[Stored entries]
========================================

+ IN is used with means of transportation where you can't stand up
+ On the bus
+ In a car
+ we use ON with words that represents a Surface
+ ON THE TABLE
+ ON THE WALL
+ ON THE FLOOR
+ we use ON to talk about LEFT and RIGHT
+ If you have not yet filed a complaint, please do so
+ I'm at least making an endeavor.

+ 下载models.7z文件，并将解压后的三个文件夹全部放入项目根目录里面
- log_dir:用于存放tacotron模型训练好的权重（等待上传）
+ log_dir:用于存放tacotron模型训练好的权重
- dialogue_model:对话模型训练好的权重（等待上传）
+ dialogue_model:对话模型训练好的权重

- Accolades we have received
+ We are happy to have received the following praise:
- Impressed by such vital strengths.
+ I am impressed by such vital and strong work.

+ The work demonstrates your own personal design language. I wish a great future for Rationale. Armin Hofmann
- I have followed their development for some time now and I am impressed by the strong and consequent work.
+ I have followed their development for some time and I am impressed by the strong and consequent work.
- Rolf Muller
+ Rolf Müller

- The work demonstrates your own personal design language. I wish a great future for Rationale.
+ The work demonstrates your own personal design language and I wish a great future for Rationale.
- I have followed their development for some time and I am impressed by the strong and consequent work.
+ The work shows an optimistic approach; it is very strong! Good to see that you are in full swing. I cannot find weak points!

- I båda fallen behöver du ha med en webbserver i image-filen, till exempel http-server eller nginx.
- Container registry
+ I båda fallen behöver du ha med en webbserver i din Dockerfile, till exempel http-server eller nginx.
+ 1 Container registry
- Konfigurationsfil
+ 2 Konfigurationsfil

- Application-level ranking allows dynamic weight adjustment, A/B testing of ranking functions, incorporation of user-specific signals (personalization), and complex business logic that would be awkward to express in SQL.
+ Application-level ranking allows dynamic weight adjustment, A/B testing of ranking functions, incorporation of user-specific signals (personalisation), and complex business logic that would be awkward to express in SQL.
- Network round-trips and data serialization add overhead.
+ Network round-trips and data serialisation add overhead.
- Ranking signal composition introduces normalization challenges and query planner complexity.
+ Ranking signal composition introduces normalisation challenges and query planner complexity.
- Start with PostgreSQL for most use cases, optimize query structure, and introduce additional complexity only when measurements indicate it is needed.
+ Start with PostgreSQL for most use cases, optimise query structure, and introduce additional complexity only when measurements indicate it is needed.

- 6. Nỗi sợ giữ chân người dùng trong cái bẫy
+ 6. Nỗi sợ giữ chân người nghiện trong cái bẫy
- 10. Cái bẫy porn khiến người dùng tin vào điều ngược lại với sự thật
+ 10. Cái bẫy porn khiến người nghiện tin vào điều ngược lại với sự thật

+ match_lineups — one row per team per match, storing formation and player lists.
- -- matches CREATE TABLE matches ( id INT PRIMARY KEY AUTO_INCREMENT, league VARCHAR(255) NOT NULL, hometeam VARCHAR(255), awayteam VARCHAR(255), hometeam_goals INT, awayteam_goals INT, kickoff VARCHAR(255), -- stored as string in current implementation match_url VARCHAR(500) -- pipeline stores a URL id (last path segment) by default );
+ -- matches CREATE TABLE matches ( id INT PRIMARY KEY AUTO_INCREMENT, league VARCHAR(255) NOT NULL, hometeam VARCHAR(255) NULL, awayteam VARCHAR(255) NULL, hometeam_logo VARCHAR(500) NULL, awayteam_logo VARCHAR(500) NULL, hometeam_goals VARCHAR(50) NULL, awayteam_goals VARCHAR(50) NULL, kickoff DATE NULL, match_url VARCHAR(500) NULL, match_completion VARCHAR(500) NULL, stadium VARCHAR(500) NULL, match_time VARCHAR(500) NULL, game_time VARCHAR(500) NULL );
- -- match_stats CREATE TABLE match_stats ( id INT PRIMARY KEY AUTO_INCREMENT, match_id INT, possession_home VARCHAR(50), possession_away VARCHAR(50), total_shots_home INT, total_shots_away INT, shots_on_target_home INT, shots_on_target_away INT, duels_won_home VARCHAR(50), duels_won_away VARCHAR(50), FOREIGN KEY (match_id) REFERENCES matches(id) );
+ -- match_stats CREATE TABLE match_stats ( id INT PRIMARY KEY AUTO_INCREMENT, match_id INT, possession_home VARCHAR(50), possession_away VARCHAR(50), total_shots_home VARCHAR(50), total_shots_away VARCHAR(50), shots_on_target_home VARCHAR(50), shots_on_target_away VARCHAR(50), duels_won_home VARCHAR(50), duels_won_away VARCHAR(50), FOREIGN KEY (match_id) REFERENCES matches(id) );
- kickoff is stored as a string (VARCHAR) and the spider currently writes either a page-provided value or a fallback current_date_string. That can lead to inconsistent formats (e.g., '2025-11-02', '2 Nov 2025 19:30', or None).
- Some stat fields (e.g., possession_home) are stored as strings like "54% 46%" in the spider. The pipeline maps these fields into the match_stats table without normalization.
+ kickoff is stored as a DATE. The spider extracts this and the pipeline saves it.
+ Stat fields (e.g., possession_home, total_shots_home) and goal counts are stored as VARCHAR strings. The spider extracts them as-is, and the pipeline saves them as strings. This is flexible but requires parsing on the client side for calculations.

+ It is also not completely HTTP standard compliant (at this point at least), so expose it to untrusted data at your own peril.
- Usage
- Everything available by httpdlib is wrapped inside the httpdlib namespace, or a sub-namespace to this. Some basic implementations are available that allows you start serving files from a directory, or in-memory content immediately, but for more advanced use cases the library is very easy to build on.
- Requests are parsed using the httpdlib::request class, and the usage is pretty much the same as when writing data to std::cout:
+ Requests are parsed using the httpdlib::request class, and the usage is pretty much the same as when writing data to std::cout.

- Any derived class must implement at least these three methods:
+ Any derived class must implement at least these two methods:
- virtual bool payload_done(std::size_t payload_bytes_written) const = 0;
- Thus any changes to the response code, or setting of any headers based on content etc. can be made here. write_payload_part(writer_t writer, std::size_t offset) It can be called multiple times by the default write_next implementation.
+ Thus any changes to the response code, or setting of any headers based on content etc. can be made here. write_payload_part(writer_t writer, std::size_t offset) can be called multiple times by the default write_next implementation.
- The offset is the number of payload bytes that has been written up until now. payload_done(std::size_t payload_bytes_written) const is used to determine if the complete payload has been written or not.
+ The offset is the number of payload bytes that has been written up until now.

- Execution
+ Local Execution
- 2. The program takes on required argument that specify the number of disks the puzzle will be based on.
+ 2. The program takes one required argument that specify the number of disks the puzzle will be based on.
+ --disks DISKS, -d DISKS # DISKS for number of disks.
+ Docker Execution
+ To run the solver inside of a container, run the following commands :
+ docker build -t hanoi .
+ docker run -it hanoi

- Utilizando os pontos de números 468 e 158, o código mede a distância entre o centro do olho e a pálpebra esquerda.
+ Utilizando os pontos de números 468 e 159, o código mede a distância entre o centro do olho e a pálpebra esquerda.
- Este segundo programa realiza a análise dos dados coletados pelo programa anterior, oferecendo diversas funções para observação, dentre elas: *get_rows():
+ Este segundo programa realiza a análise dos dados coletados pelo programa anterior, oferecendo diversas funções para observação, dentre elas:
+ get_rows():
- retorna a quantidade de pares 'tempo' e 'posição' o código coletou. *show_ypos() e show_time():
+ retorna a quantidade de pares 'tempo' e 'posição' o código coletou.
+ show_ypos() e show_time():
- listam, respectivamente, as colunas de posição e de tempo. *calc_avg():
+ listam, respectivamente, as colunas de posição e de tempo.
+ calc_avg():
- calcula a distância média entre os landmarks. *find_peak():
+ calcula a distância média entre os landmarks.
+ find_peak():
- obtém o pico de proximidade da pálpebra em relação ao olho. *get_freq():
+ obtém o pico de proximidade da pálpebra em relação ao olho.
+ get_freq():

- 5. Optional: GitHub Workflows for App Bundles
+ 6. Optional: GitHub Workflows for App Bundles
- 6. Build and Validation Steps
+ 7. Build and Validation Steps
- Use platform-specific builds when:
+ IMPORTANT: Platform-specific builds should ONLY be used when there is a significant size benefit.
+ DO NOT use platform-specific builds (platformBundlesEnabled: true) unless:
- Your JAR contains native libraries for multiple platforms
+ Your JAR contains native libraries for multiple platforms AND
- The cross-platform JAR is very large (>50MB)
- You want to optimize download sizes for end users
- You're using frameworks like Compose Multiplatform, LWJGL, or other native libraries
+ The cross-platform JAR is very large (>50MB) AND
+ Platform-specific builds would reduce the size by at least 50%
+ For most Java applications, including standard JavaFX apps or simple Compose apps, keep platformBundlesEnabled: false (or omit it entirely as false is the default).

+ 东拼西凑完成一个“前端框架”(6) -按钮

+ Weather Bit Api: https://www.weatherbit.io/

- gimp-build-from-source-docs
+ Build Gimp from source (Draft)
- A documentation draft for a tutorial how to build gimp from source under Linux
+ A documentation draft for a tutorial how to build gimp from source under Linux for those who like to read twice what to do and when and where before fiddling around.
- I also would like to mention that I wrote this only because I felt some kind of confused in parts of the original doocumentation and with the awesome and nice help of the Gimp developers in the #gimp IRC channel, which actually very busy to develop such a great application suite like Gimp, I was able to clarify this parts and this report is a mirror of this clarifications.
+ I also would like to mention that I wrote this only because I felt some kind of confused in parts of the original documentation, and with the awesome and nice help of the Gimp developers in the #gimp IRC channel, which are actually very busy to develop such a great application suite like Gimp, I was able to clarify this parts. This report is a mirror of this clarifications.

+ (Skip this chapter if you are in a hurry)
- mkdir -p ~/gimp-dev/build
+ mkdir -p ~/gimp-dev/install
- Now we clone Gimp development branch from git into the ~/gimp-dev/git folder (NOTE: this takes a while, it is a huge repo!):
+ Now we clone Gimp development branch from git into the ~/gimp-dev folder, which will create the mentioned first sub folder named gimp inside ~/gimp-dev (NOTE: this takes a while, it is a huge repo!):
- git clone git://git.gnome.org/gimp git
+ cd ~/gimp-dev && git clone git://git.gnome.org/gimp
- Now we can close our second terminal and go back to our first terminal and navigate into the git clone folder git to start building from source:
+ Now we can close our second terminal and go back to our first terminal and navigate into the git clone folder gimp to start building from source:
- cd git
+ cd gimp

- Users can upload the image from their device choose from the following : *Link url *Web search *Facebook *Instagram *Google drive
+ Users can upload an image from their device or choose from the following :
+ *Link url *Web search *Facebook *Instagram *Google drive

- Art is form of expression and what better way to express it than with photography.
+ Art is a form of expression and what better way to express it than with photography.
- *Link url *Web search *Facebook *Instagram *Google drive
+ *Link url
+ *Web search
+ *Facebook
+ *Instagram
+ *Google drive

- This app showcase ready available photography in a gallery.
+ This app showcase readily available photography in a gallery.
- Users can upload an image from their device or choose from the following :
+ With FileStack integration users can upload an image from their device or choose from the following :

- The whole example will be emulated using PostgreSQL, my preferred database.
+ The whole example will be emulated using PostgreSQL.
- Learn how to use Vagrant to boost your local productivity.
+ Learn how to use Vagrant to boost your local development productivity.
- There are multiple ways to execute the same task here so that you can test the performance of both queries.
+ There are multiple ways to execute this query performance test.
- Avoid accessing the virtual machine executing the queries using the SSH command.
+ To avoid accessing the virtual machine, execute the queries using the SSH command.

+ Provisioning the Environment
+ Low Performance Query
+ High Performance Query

========================================

*Task statement:* Copy from the entries above each line in which the string "GitHub" can be found.

*Worked solution:*
- 5. Optional: GitHub Workflows for App Bundles
+ 6. Optional: GitHub Workflows for App Bundles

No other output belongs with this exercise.